SOURCE MATERIAL below:
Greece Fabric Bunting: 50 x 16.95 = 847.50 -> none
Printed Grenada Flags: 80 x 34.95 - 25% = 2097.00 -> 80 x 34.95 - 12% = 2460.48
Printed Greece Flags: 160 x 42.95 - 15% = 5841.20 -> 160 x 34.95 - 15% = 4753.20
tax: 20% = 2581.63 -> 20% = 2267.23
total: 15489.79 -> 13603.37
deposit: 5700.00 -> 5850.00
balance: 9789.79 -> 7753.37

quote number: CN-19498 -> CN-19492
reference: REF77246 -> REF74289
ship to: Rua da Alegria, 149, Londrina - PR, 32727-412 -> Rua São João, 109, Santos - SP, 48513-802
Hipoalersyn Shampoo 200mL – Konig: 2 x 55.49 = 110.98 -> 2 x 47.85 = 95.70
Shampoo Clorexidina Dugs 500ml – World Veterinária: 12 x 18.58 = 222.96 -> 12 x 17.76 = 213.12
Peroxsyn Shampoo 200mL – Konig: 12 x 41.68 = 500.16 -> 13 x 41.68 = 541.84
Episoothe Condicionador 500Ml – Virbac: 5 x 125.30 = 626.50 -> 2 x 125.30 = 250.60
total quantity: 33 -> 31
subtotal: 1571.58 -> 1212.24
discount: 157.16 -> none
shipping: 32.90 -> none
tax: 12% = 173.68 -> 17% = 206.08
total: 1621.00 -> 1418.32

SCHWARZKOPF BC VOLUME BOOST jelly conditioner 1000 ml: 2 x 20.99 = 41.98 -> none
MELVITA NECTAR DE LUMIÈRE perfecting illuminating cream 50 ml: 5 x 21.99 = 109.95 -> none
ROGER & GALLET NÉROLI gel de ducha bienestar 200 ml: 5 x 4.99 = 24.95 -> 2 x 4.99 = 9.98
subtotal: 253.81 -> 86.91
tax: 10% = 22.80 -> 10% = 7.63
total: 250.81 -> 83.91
End of SOURCE MATERIAL.
Please report every line of the records above that contains the word "Flags".

▸ **WRITTEN SOLUTION**
Printed Grenada Flags: 80 x 34.95 - 25% = 2097.00 -> 80 x 34.95 - 12% = 2460.48
Printed Greece Flags: 160 x 42.95 - 15% = 5841.20 -> 160 x 34.95 - 15% = 4753.20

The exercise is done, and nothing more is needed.